Brasília – O uso do conteúdo de mensagens obtidas pelos presos na Operação Spoofing, da Polícia Federal, em outros processos, ainda dependerá de uma longa discussão na Justiça, segundo o entendimento de pessoas envolvidas no caso. Mesmo que tenham sido obtidas de forma ilícita, por meio de ataques virtuais, juristas consultados pelo Estado afirmaram que a lei permite aproveitar provas quando o objetivo é a busca pela absolvição ou para permitir que algum preso ganhe liberdade. A utilização de material obtido por meio de “hackeamento“, no entanto, seria inédita.
A Ordem dos Advogados do Brasil (OAB) solicitou nesta sexta-feira, 26, à 10.ª Vara Criminal Federal que o material capturado em contas no Telegram de autoridades não seja destruído, contrariando a sugestão do ministro da Justiça, Sérgio Moro.
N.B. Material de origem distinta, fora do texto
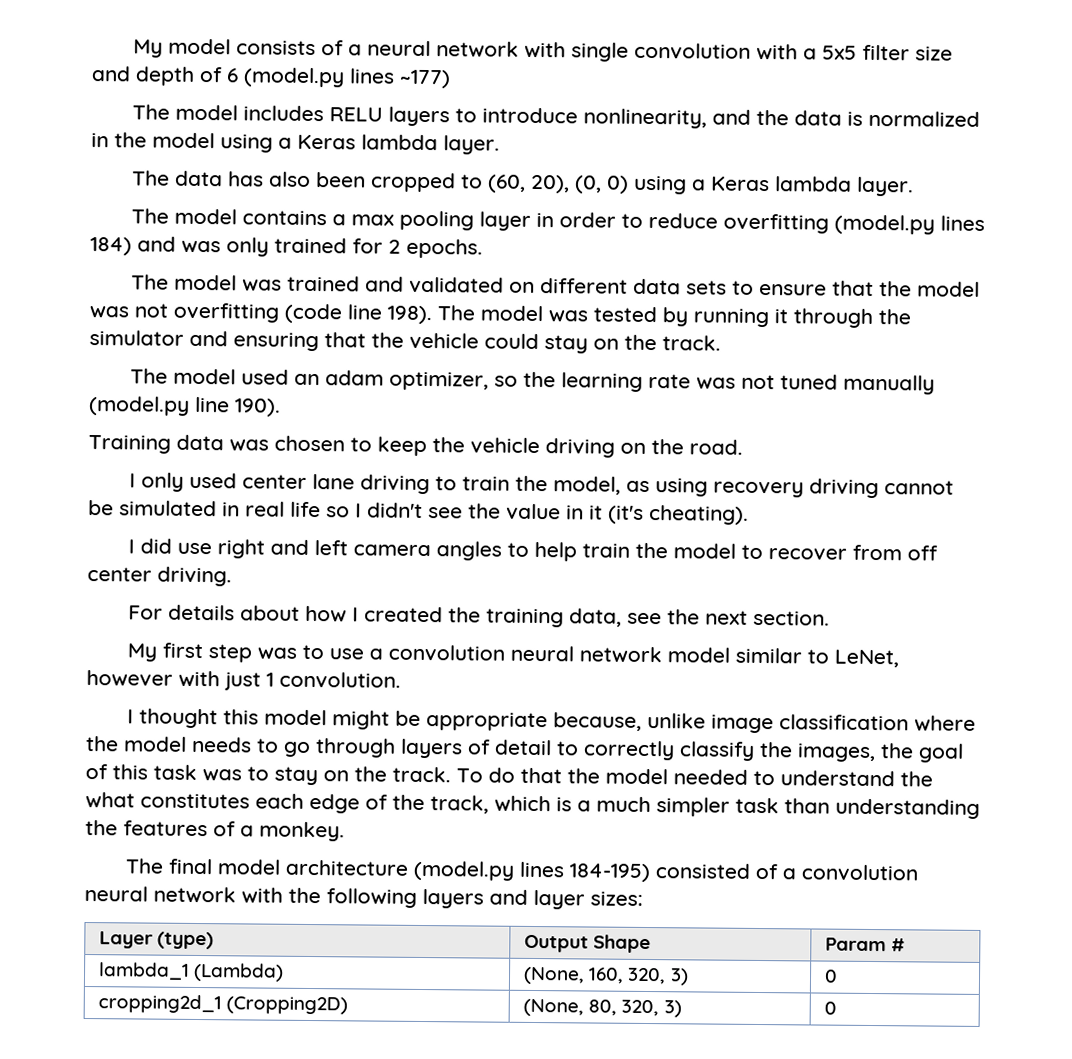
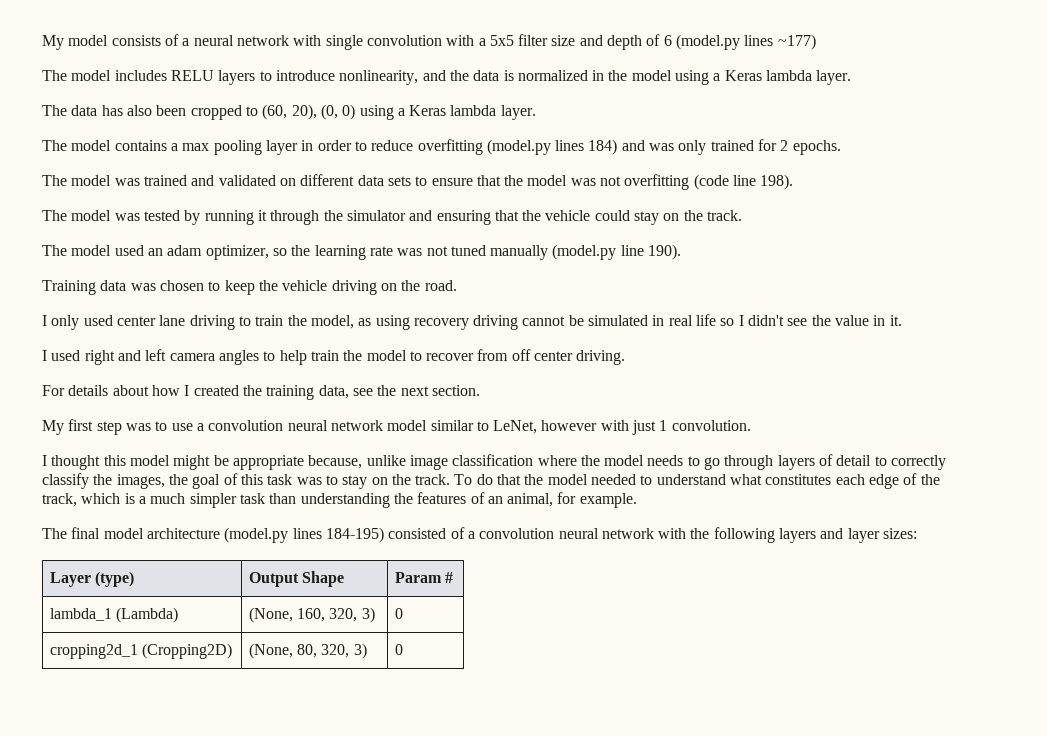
(432, 315) none -> (794, 182) //
[589,505,749,525] [128,538,213,555] it (it's cheating). // I did use -> [889,315,902,326] [42,350,81,361] it. // I used
[900,771,933,787] the -> (726, 479) none
[240,821,345,842] a monkey. -> [487,492,637,508] an animal, for example.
A entidade afirma que a integridade do material é importante como garantia do exercício de defesa.
Um ministro do Supremo Tribunal Federal, ouvido reservadamente pela reportagem, afirmou que mesmo réus em outros processos podem solicitar – e até utilizar em sua defesa – as mensagens trocadas por pessoas que foram vítimas de ataque virtual. Ele reconheceu, porém, que a questão é controversa na Corte.
Em recurso apresentado à Segunda Turma do STF, a defesa do ex-presidente Luiz Inácio Lula da Silva cita as supostas mensagens trocadas entre Moro e integrantes da Lava Jato no pedido de suspeição do ex-juiz. A análise do habeas corpus foi interrompida no mês passado e os ministros não chegaram a discutir se vão considerar o material obtido pelos hackers. A Procuradoria-Geral da República já se manifestou contra.
O pedido da OAB para que as mensagens não sejam destruídas será analisado pelo juiz Vallisney de Oliveira, que autorizou a prisão dos quatro suspeitos pelos ataques virtuais. Segundo interlocutores, o entendimento do magistrado, em termos gerais, é de que provas ilícitas devem ser descartadas, mas ele ainda deve analisar o caso concreto relacionado às mensagens apreendidas pela PF.
Para o ex-ministro da Justiça Torquato Jardim, o juiz deve permitir que a defesa de um réu tenha acesso caso um fato de conhecimento público possa favorecê-la. “Tornada pública a notícia de algo que seja relevante à defesa, o juiz é obrigado a abrir vista aos réus para que se complete o rito do devido processo legal e da ampla defesa com todos os recursos pertinentes”, afirmou Jardim.
A opinião é compartilhada pelo criminalista Alberto Toron, que entende ser possível utilizar a prova emprestada no caso dos hackers. “A defesa no processo penal não sofre as mesmas limitações que a acusação”, disse ele, que tem entre seus clientes políticos como o deputado Aécio Neves (PSDB-MG) e a presidente cassada Dilma Rousseff (PT).
Critério
Mesmo quem defende essa possibilidade aponta ser preciso limitar o acesso a pontos determinados das mensagens capturadas pelos hackers, sem o chamado “fishing”, que, no jargão de advogados, significa analisar todo o conteúdo para só então “pescar” o que poderia ser útil.
Moro argumentou, no entanto, que materiais obtidos por crimes de hackeamento não teriam utilidade jurídica e, além disso, o mero exame dos conteúdos significaria uma nova violação da privacidade das vítimas. Nesta quinta-feira, ao comunicar autoridades de que haviam sido alvo dos ataques, ele disse que o material seria descartado.
A Polícia Federal afirmou, em nota, que cabe à Justiça, “em momento oportuno, definir o destino do material, sendo a destruição uma das opções”. O Estado apurou que a nota foi divulgada a pedido de Moro, a quem a PF é subordinada, como forma de esclarecer o assunto.